With Child
finally she would be just another cop who gave up the fight, a woman who couldn't cut it with the big boys, a lesbian who wasn't as good as she thought. And no, she was not exaggerating the importance of this night's bottle of wine that she held in her hands, because she had at last admitted that if she opened it, the wine would be drinking her, not she it, and if knowing that, she went ahead, then she was also being consumed by tomorrow's bottle, and Friday's...
    And oh God, who would care? She put the point of the corkscrew to the foil over the cork, and no further.
    It was, oddly enough, Jules who pulled her back from the edge, that annoying young reminder of yet another responsibility unmet. The thought of Jules was bracing. Maddening, but bracing, like a slap in the face. She put the bottle away and made herself a cup of hot milk in the microwave, then sat with it at the kitchen table while she sorted through the mail.
    Junk mail, bills, catalogs,
Psychology Today
and the
Disability Rag
for Lee (at least she hasn't changed the addresses on her subscriptions, Kate thought with black humor), and two letters - one for Lee, one from Lee.
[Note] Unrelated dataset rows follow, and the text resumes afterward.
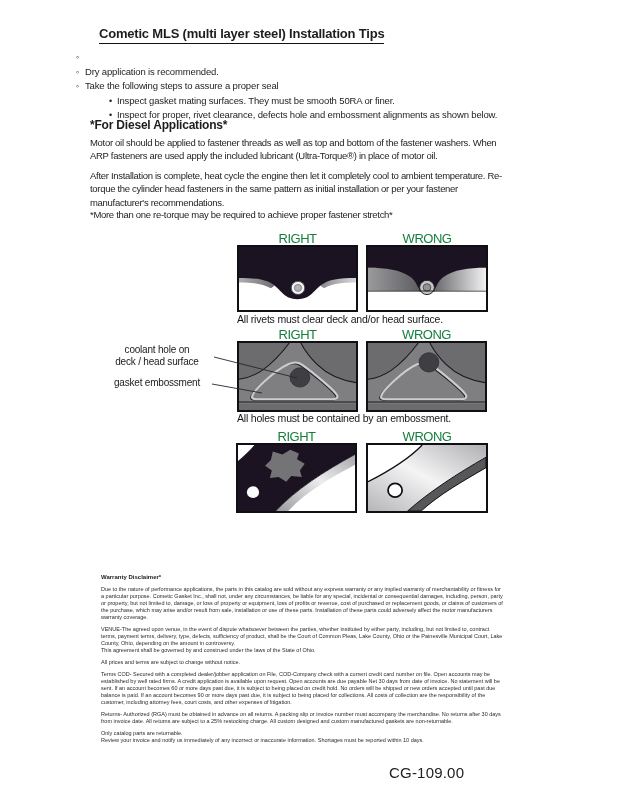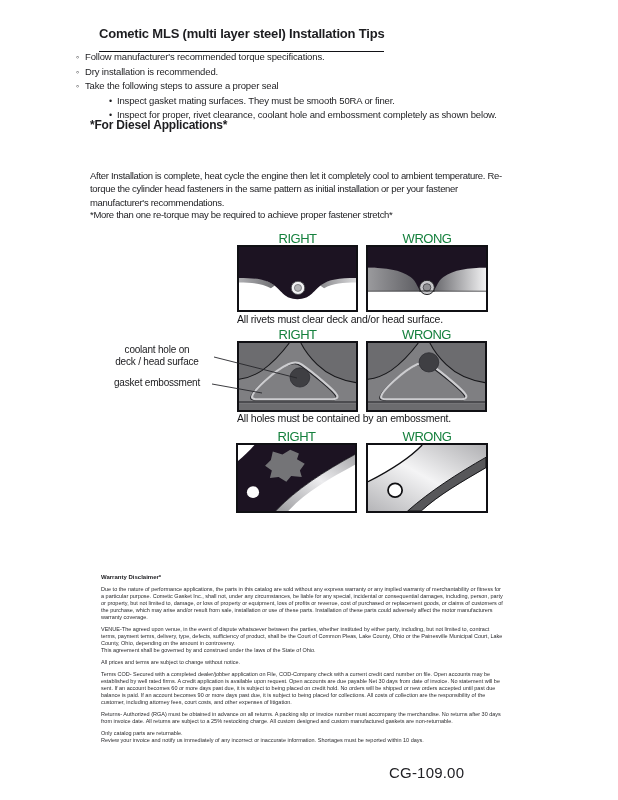"Cometic MLS (multi layer steel)" .title { padding-bottom: 10px -> 2px }
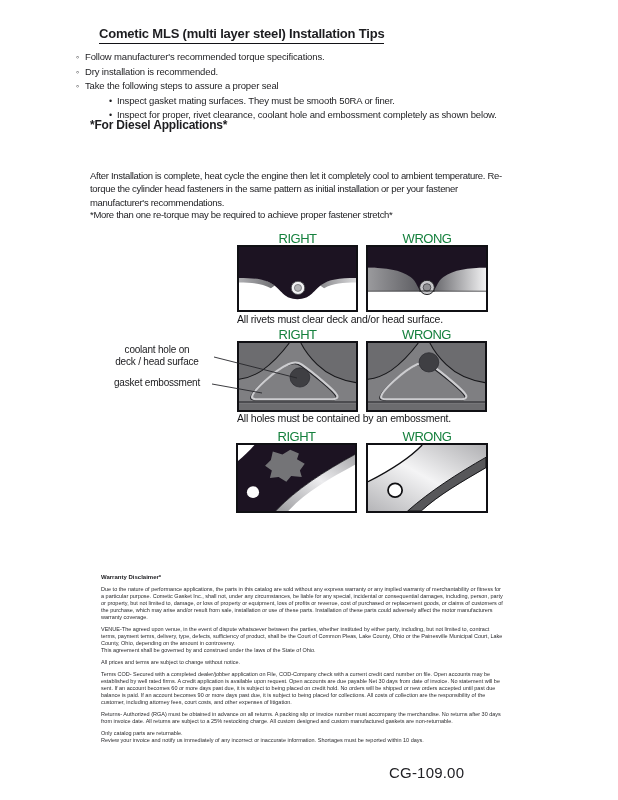"Follow manufacturer's recommended torque" span { html: <span>Follow manufacturer's recommended torque specifications.</span> -> none }
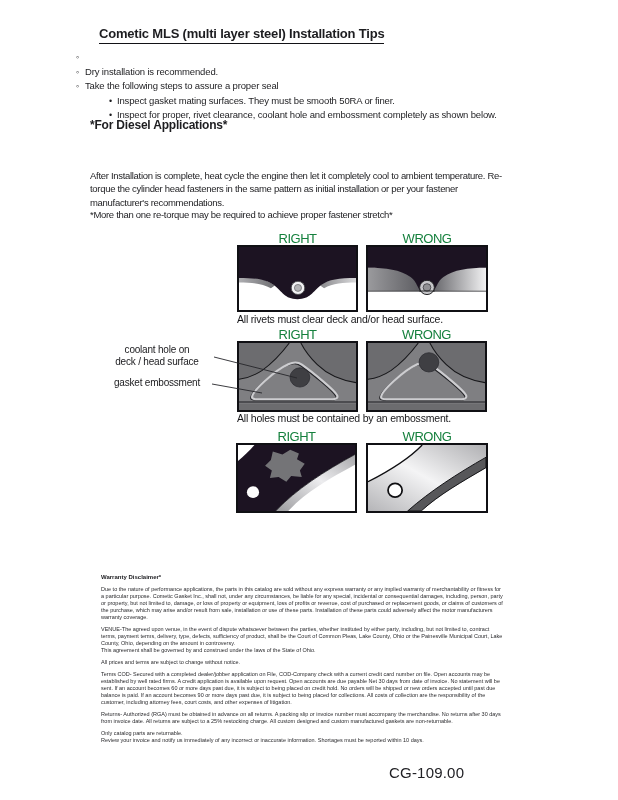"Dry installation is recommended." span { text: installation -> application }
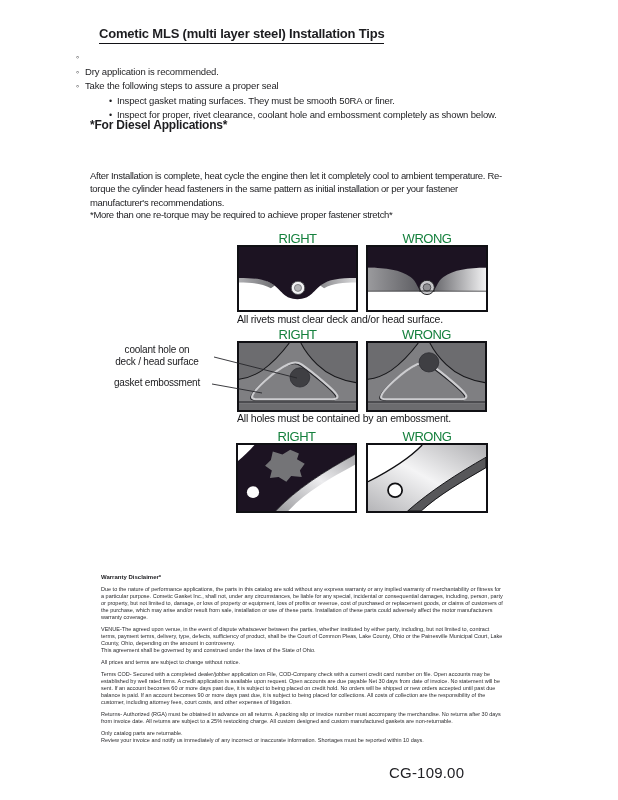"Inspect for proper, rivet clearance," span { text: coolant hole and embossment completely -> defects hole and embossment alignments }
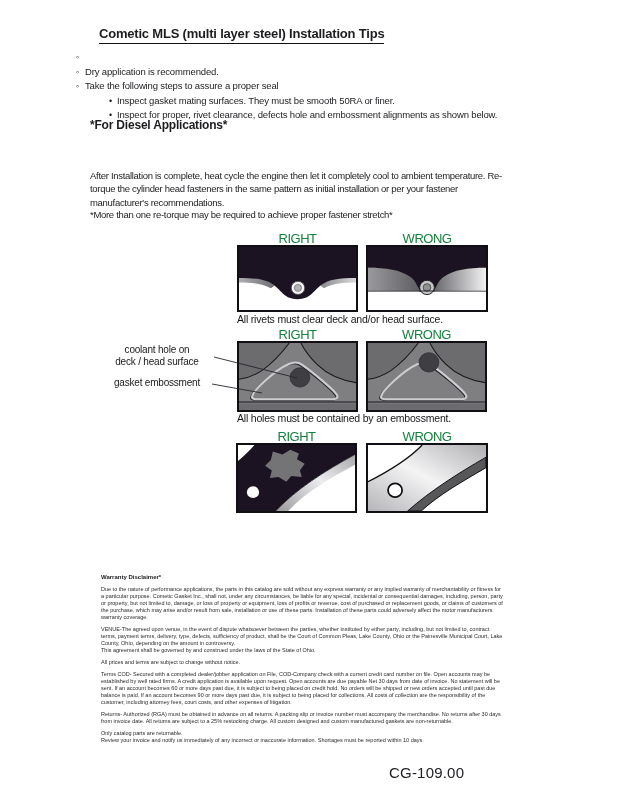"Motor oil should be applied" div.abs { html: none -> <div>Motor oil should be applied to fastener threads as well as top and bottom of the fastener washers. When ARP fasteners are used apply the included lubricant (Ultra-Torque®) in place of motor oil.</div> }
    She put everything but this last in a precise stack, largest on the bottom and smallest on top, the lower left corners aligned. She leaned the cheap envelope addressed to her in Lee's heavy black pen against the saltcellar, then took a swig from her mug, grimaced, got up and found an apple and a piece of leathery pizza in the refrigerator, and ate them standing at the sink. Then she took a can of split pea soup from the cupboard and two slices of bread from the refrigerator, opened the can, put half of the soup into a bowl and put that in the microwave oven, dropped the bread into the toaster, ate the soup, ate one slice of toast plain and the other with a sprinkling from the clotted shaker of cinnamon sugar, reached into the cupboard for the bag of coffee beans and then put them down on the sink and turned and took three steps to the table and ran a finger under the flap of the envelope and pulled the slip of paper out and smoothed it open on top of the table with one rapid hand before it could burn her. Then, because it lay open before her, Kate read Lee's brief letter.
    "Dearest Kate," it began. That was something, anyway. Doing well, getting stronger. Learning to use a hatchet, could Kate believe that? Wearing one of Agatha's flannel shirts and a down vest, cold mornings. Beautiful trees. Strong hills on wise islands. Pods of orcas in the Sound. All of burgeoning nature helping her to find herself, transferring the energy of the hills into her body. Still confused, though, and sorry, so very, abjectly sorry, to be putting Kate through this, but...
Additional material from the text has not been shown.